* **What the task requires**
An exact copy of the records below is required, and it must contain no pictures.

* **Input records**
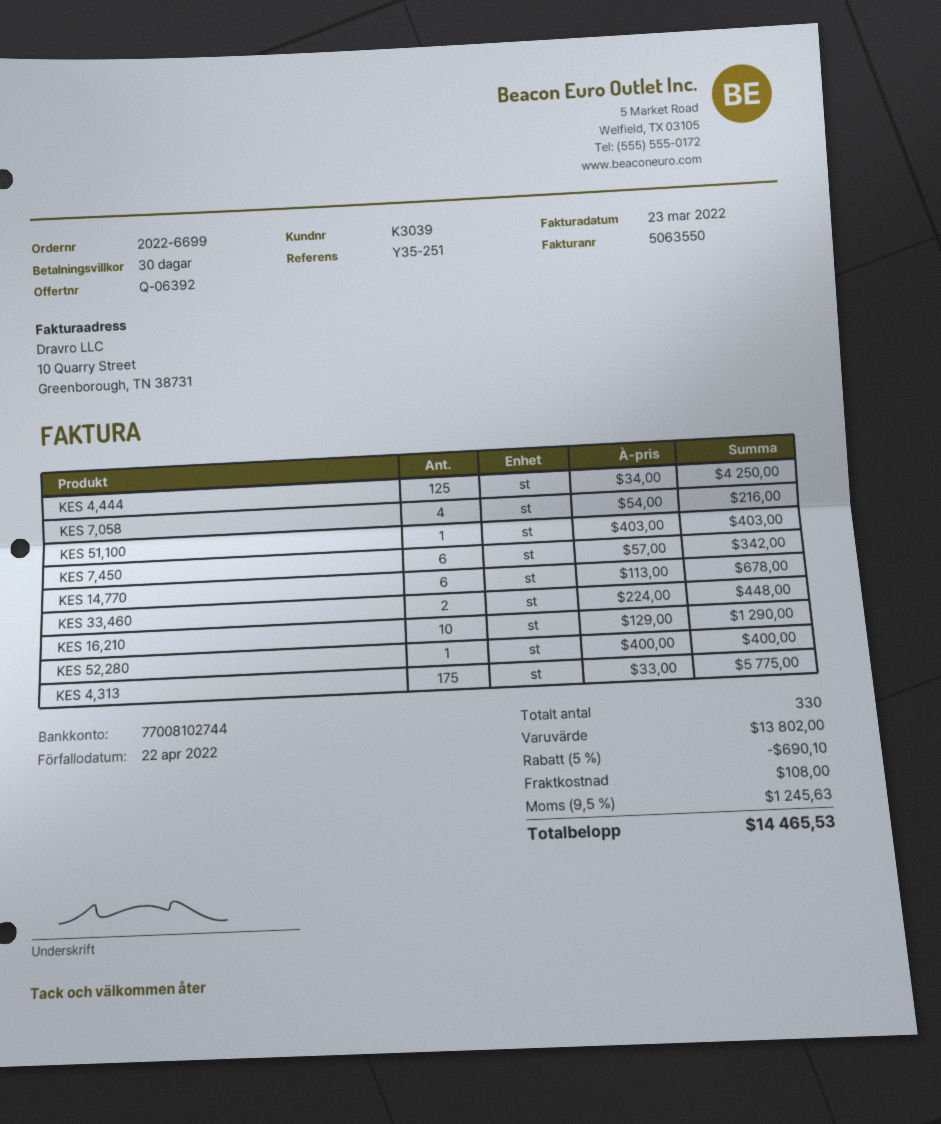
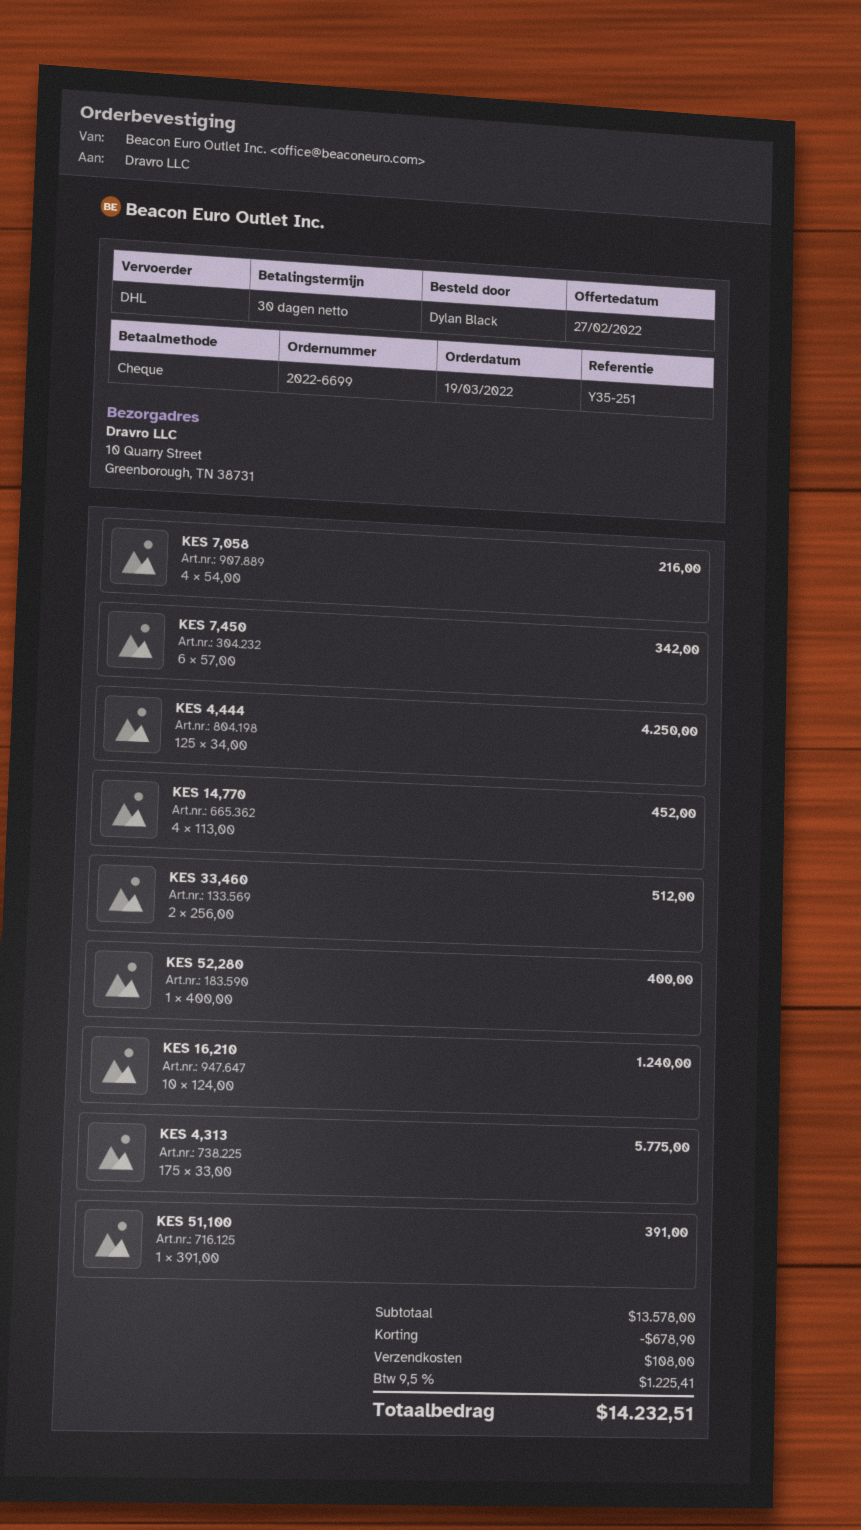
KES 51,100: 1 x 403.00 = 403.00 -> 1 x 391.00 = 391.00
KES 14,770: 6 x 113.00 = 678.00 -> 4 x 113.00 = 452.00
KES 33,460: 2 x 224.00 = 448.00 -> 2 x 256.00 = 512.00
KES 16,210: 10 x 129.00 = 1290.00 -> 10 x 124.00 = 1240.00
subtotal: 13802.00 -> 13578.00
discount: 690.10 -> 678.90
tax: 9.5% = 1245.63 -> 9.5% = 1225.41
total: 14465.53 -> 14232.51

* **Expected answer**
KES 51,100: 1 x 403.00 = 403.00 -> 1 x 391.00 = 391.00
KES 14,770: 6 x 113.00 = 678.00 -> 4 x 113.00 = 452.00
KES 33,460: 2 x 224.00 = 448.00 -> 2 x 256.00 = 512.00
KES 16,210: 10 x 129.00 = 1290.00 -> 10 x 124.00 = 1240.00
subtotal: 13802.00 -> 13578.00
discount: 690.10 -> 678.90
tax: 9.5% = 1245.63 -> 9.5% = 1225.41
total: 14465.53 -> 14232.51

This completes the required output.